Each record must be copied in full and unchanged; any image it holds is excluded.

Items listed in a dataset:
..............................

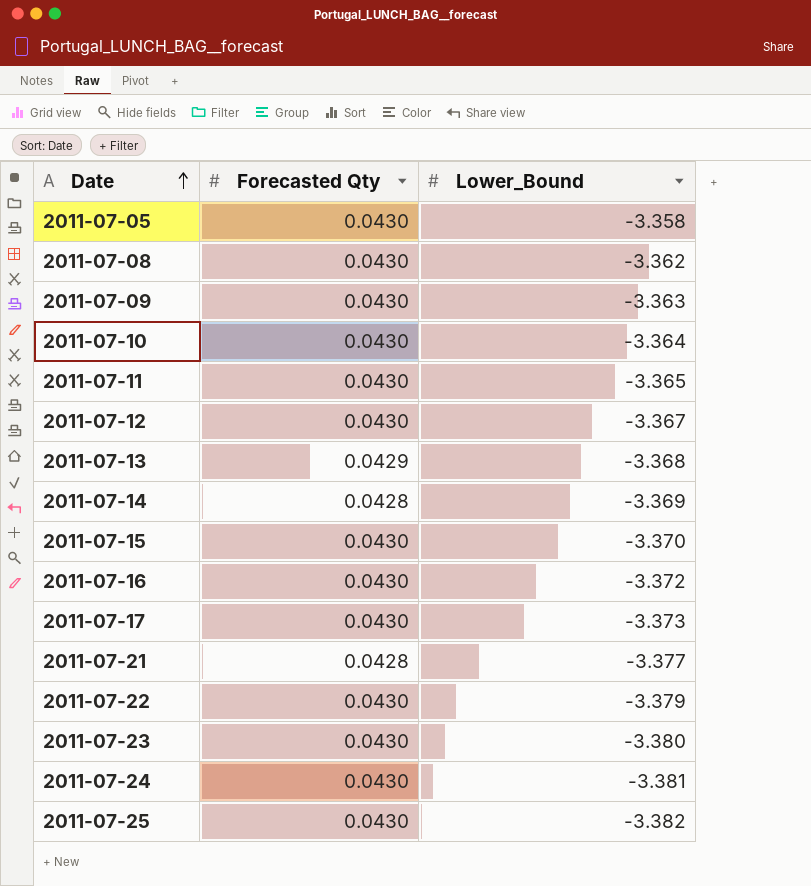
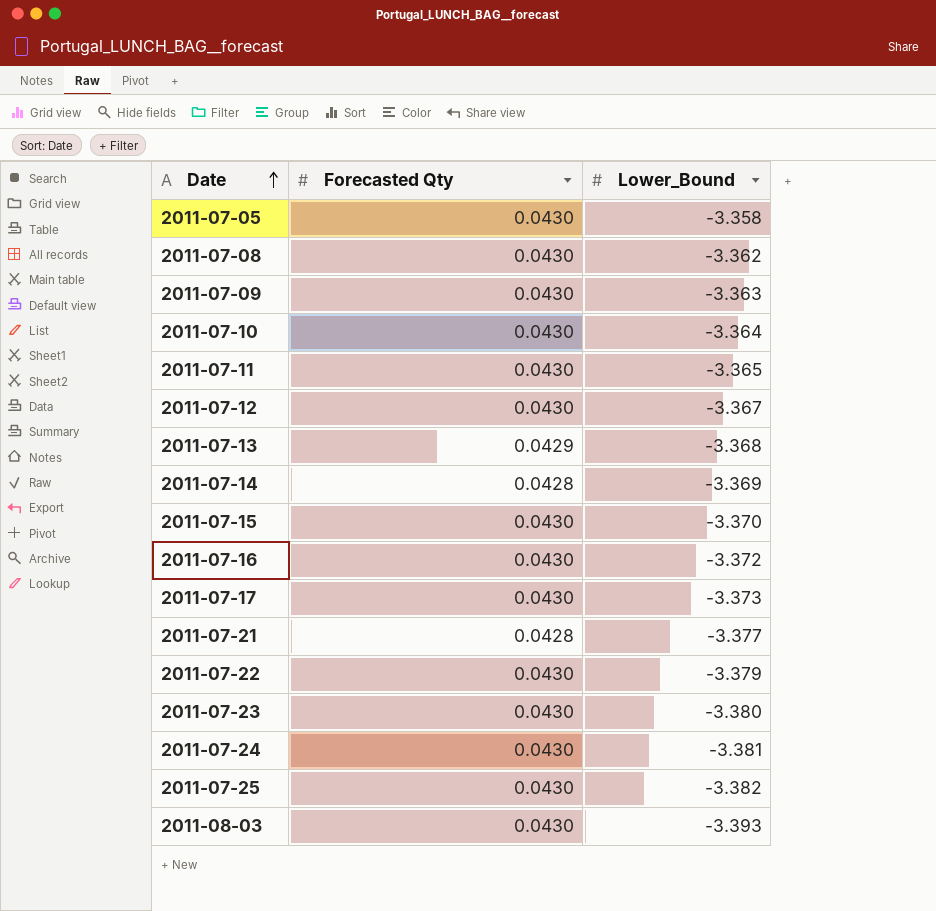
row 2011-08-03: none -> 0.0430 | -3.393

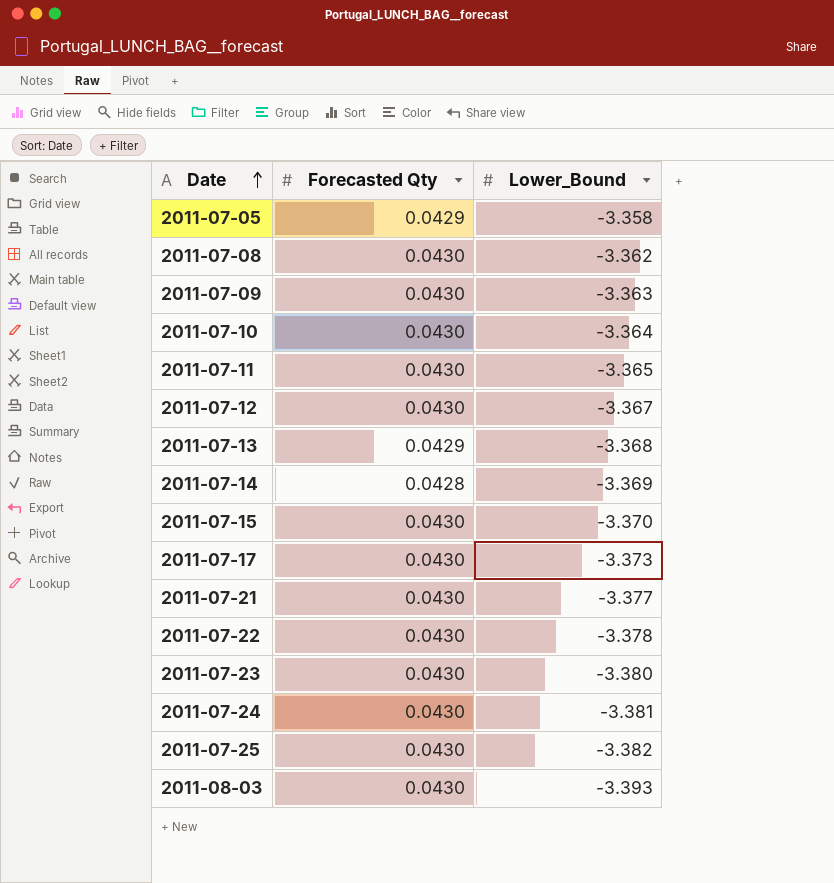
row 2011-07-16: 0.0430 | -3.372 -> none
2011-07-05 | Forecasted Qty: 0.0430 -> 0.0429
2011-07-21 | Forecasted Qty: 0.0428 -> 0.0430
2011-07-22 | Lower_Bound: -3.379 -> -3.378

..............................

* The answer
row 2011-08-03: none -> 0.0430 | -3.393

row 2011-07-16: 0.0430 | -3.372 -> none
2011-07-05 | Forecasted Qty: 0.0430 -> 0.0429
2011-07-21 | Forecasted Qty: 0.0428 -> 0.0430
2011-07-22 | Lower_Bound: -3.379 -> -3.378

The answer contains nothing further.